Hay v. Hildreth

125 So. 2d 772 | Fla. Dist. Ct. App. | 1961

MURPHREE, JOHN A. H., Associate Judge.

Hildreth, driving a pickup truck, collided with a tractor-trailer driven by Hay as an employee of Central Truck Lines, Inc. Hay was killed and Hildreth was injured. Hildreth sued Central basing his claim upon the alleged negligence of Hay. Central denied negligence on the part of its servant and pled contributory negligence by Hildreth. Central also counterclaimed for damage to its tractor-trailer based upon the alleged negligence of Hildreth.
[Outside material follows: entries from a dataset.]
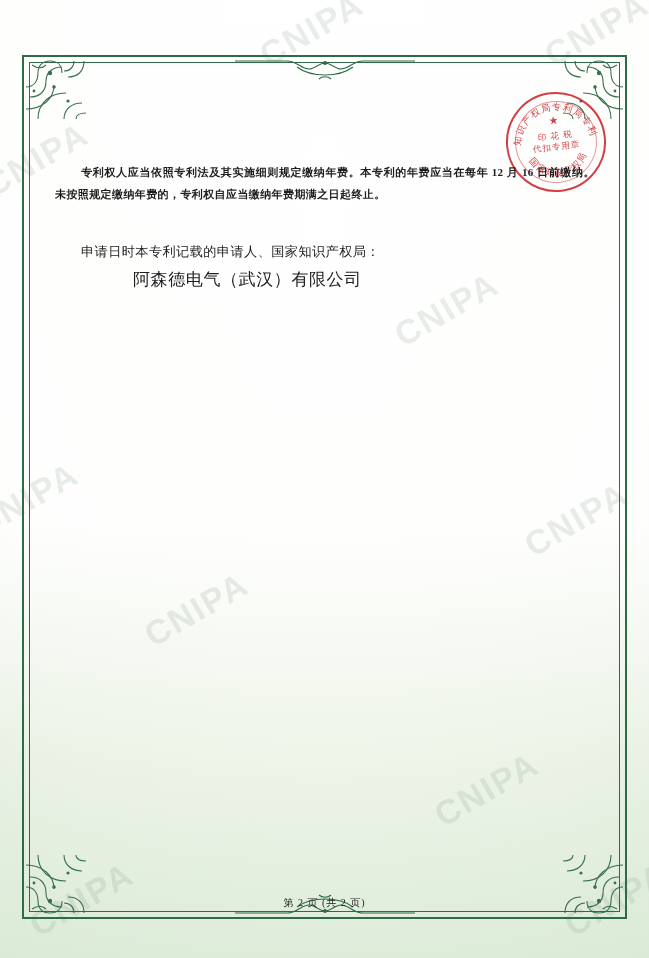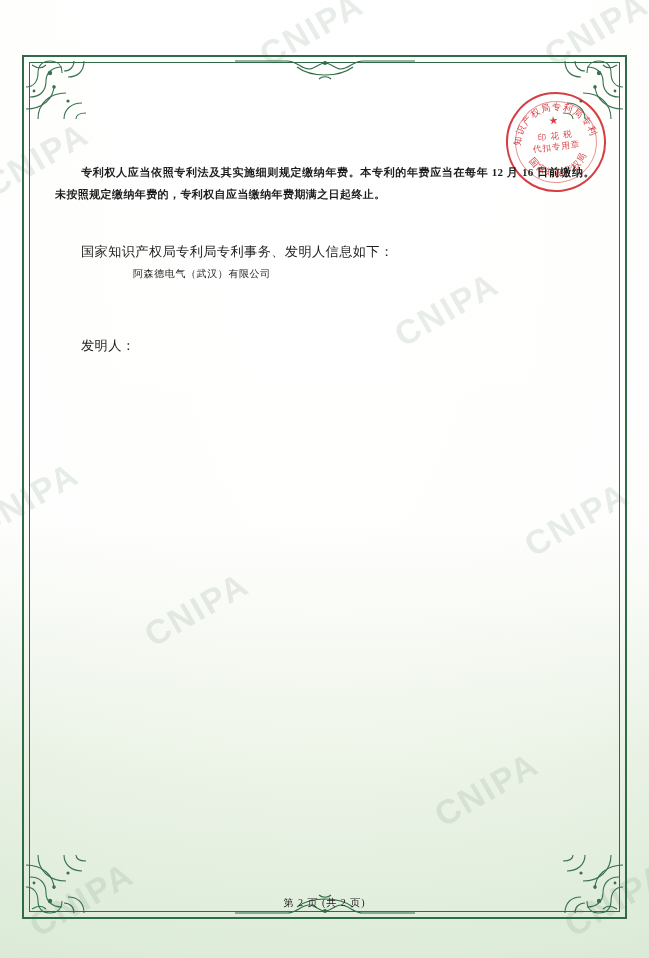--- a/index.html
+++ b/index.html
@@ -116,21 +116,21 @@
   .block-gap-1 { height: 56px; }
   .block-gap-2 { height: 34px; }
   .label-line {
     font-size: 13.2px;
     color: #1d1d1d;
     letter-spacing: 0.4px;
     line-height: 1.9;
   }
   .label-line .indent { display: inline-block; width: 26px; }
   .value-line {
-    font-size: 10px;
+    font-size: 17px;
     color: #1d1d1d;
     letter-spacing: 0.6px;
     padding-left: 78px;
     line-height: 1.9;
   }
   .spacer-applicant { height: 50px; }
 
   
   .seal {
     position: absolute;
@@ -332,27 +332,26 @@
 
   <div class="content">
 
 
     <div class="block-gap-1"></div>
 
     <div class="para"><span class="indent"></span><span>专利权人应当依照专利法及其实施细则规定缴纳年费。本专利的年费应当在每年 12 月 16 日前缴纳。未按照规定缴纳年费的，专利权自应当缴纳年费期满之日起终止。</span></div>
 
     <div class="block-gap-2"></div>
 
-    <div class="label-line"><span class="indent"></span><span>国家知识产权局专利局专利事务、发明人信息如下：</span></div>
+    <div class="label-line"><span class="indent"></span><span>申请日时本专利记载的申请人、国家知识产权局：</span></div>
 
 
     <div class="value-line">阿森德电气（武汉）有限公司</div>
 
     <div class="spacer-applicant"></div>
 
-    <div class="label-line"><span class="indent"></span><span>发明人：</span></div>
 
 
   </div>
 
   <div class="footer">第 2 页 (共 2 页)</div>
 
 </div>
 
 </body></html>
In another suit, the widow of Hay sued Hildreth for the wrongful death of her husband. Mrs. Hay successfully resisted an effort by Central to have the two cases tried together. The Hildreth suit was tried first and resulted in a judgment in his favor *773against Central. The Hay suit next came on for trial and Hildreth advanced the defense of res adjudicata or estoppel by judgment. The lower court ruled that Mrs. Hay was bound by the determination in the Hildreth suit that the sole proximate cause of the accident was the negligence of her deceased husband. A summary final judgment was accordingly entered against Mrs. Hay and she appealed.

The parties agree, and so do we, that if Hay could not have recovered for his own injuries had he lived, because of the adjudication of negligence on his part in the Hildreth suit, then his widow would likewise be barred in her action for his wrongful death. See Duval v. Hunt, 34 Fla. 85, 15 So. 876, and Epps v. Railway Express Agency, Fla.1949, 40 So.2d 131.

Hay was not a party to the Hildreth suit nor a privy to the action. He had no beneficial interest in a judgment in favor of Central. Under those circumstances Hay would not have been barred from maintaining an action in his own right had he lived.

In Youngblood v. Taylor, Fla.1956, 89 So.2d 503, the father sued as next friend for injuries to his minor son and lost. He then sued in his own right for damages personal to himself. It was held that res adjudicata did not apply to the father’s suit, the two causes of action being independent of each other and the parties plaintiff different. In Martin v. Arrow Cabs, Inc., Fla.App.1958, 107 So.2d 394, four passengers were injured in a taxi cab accident. Two of the passengers sued and lost. The other two then sued and it was held that they were not barred by res adjudicata or estoppel by judgment, because the parties plaintiff were different in the two actions and the causes of action were distinct and independent of each other.

Hildreth cites Epps v. Railway Express Agency, Fla.1949, 40 So.2d 131, and Rehe v. Airport U-Drive, Inc., Fla. 1953, 63 So.2d 66, as authority for the proposition that the parties need not be identical to invoke the doctrine of res adjudicata or estoppel by judgment. Those cases can be distinguished from the instant suit, however, in that the parties plaintiff in those cases stood to gain even though not actual parties to the entire litigation, which is not the situation here. As to this distinction see the opinion in the Rehe case.

Hildreth would have us say that the determination of a servant’s negligence in a suit involving only the master and a third party is binding upon the servant although not a party to the cause. We are not persuaded of the wisdom or the justice of extending the doctrine of res adjudicata or estoppel by judgment that far, nor do we feel impelled to do so by the authorities submitted.

Hildreth refers us to King v. Stuart Motor Co., D.C., 52 F.Supp. 727, where in effect, a servant was sued for his act of negligence and the plaintiff lost. The plaintiff then sued the master for the same act of negligence of the servant and it was held that the latter action was barred by res adjudicata. In that suit, however, the plaintiff had his day in court on the issue of the servant’s negligence, which is not so in the instant suit.

Hildreth makes the further contention that Mrs. Hay had her day in court by resisting Central’s effort to have her suit and the Hildreth suit tried together, but there is no merit to this.

Reversed.

WIGGINTON, C. J., and CARROLL, DONALD K., J., concur.